Bukan cuma barang, layanan juga ikut menyusut. Ini disebut downflation ketika fasilitas atau servis berkurang, tanpa kompensasi harga. Contohnya, hotel tetap pasang harga normal, tapi sarapan tidak lagi gratis.

Restoran meniadakan refill air minum, atau tak lagi menyertakan sendok garpu dan ongkos kirim tetap mahal, tapi waktu pengiriman jadi lebih lama. Laundry kiloan mulai pakai sistem kilo minimal, bukan total baju.

Konsumen mungkin tidak langsung menyadari, tapi dalam jangka panjang mereka membayar lebih untuk nilai yang makin sedikit.

Tipflation: Bayar Layanan dan Dipaksa Bayar Tip

Tipflation adalah bentuk lain dari inflasi yang dibebankan ke konsumen secara halus melalui permintaan “tip wajib” di aplikasi, kafe, barbershop, hingga jasa pesan antar.
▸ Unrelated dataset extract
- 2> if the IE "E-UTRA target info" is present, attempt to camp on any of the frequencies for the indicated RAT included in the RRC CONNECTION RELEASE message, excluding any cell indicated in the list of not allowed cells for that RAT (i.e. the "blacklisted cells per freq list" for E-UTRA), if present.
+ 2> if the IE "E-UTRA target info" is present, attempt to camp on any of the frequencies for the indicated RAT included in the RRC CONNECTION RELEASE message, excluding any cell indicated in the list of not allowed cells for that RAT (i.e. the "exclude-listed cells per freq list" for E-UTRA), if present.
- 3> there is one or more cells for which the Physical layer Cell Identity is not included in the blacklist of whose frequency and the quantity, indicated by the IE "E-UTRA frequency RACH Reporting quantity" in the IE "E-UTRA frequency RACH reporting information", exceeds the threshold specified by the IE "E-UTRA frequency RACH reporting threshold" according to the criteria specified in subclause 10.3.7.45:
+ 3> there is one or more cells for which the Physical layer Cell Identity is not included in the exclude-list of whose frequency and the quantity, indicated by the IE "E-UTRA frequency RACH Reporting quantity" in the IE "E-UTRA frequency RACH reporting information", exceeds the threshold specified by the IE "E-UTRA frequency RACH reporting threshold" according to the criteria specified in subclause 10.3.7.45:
Awalnya bersifat opsional, tapi kini makin banyak sistem pembayaran digital yang otomatis menyarankan atau bahkan mengunci nominal tip, biasanya 5–15%.

Sebuah survei oleh Pew Research Center (2024) mencatat bahwa lebih dari 72% Gen Z dan milenial merasa lelah dengan banyaknya permintaan tip dalam transaksi digital, bahkan untuk layanan yang tidak interaktif secara langsung.

Menurut BPS, inflasi per Juni 2025 tetap rendah karena harga-harga pangan utama seperti beras dan telur sudah relatif stabil. Namun, statistik itu belum mencerminkan pengalaman konsumen yang menghadapi berbagai bentuk inflasi diam-diam yang tidak tercatat sebagai “kenaikan harga langsung”.

Data inflasi resmi bisa bias jika tidak memperhitungkan penurunan kualitas atau kuantitas produk. Akibatnya transparansi produsen masih minim tak banyak konsumen tahu bahwa kemasan mereka berubah.

Regulasi label dan iklan belum mewajibkan notifikasi saat isi produk menyusut. Lalu ada perilaku pasar makin manipulatif, memanfaatkan psikologi konsumen yang jarang membandingkan isi secara detail.

Shadow inflation adalah wajah baru dari tekanan ekonomi yang tak terlihat jelas di grafik atau laporan pemerintah, tapi nyata di dompet masyarakat. Terutama bagi generasi muda, yang hidup dalam ekonomi serba instan, digital, dan fluktuatif fenomena ini makin terasa memberatkan.